A Woman’s Battles and Transformations





A counterpoint to Who Killed My Father: a tender, radically personal-political account of Édouard Louis's mother's life

'Édouard Louis is one of the most important literary voices of his generation' Guardian
Everything started with a photo. To see her free, hurtling fulsomely towards the future, made me think back to the life she shared with my father. Seeing the photo reminded me that those twenty years of devastation were not anything natural but were the result of external forces - society, masculinity, my father - and that things could have been otherwise.
One day, Édouard Louis finds a photograph of his mother from twenty years ago. A picture of a happy young woman, full of hopes and dreams. Growing up, Édouard only knew his mother's sadness, as she found herself trapped in the humdrum life of a housewife, and her struggles against the dominant world of men. What happened in those years since the photo was taken?
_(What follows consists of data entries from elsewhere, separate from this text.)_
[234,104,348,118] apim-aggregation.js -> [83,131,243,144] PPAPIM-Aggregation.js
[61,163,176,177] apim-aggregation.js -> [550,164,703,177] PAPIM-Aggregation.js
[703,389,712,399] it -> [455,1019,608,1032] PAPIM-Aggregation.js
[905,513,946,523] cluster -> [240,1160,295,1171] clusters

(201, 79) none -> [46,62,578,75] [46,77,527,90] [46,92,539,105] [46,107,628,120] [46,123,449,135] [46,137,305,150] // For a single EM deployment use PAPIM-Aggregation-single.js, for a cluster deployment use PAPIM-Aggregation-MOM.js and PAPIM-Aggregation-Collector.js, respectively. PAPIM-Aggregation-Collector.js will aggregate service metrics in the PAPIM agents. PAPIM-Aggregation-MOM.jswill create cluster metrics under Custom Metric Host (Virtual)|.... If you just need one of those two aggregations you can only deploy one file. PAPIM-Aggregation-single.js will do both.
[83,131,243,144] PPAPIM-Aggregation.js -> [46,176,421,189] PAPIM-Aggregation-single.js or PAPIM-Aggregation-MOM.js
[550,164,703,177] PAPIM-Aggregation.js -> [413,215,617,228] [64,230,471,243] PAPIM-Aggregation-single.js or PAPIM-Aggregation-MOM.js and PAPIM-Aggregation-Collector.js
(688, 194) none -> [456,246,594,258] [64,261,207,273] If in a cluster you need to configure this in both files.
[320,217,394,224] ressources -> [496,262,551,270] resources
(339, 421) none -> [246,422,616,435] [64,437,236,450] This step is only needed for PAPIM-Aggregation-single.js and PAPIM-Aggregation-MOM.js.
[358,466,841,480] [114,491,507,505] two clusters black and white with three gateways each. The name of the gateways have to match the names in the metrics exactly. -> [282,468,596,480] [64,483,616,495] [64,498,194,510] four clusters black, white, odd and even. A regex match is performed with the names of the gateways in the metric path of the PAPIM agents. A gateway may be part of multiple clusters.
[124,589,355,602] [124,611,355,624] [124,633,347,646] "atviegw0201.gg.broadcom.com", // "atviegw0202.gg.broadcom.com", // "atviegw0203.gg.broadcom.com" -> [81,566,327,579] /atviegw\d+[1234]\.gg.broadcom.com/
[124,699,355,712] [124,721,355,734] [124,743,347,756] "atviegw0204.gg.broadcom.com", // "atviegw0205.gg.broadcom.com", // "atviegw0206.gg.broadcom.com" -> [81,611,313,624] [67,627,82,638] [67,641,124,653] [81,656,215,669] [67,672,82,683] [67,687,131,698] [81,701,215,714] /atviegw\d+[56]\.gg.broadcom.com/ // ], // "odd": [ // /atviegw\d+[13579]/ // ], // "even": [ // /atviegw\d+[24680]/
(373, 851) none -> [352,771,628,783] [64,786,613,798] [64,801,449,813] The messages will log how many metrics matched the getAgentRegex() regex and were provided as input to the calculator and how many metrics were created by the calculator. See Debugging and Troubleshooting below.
Then, at the age of forty-five, his mother frees herself from this oppression. She leaves her husband and her old life behind, to start a new one in Paris.

A Woman's Battles and Transformations is Édouard Louis's most tender book yet. It reckons with the cruel systems that govern our lives, with politics and power - and with the possibility of escape. It is an exquisite and loving portrait of a mother, and an honouring of her self-discovery and liberation as she chooses to live on her own terms.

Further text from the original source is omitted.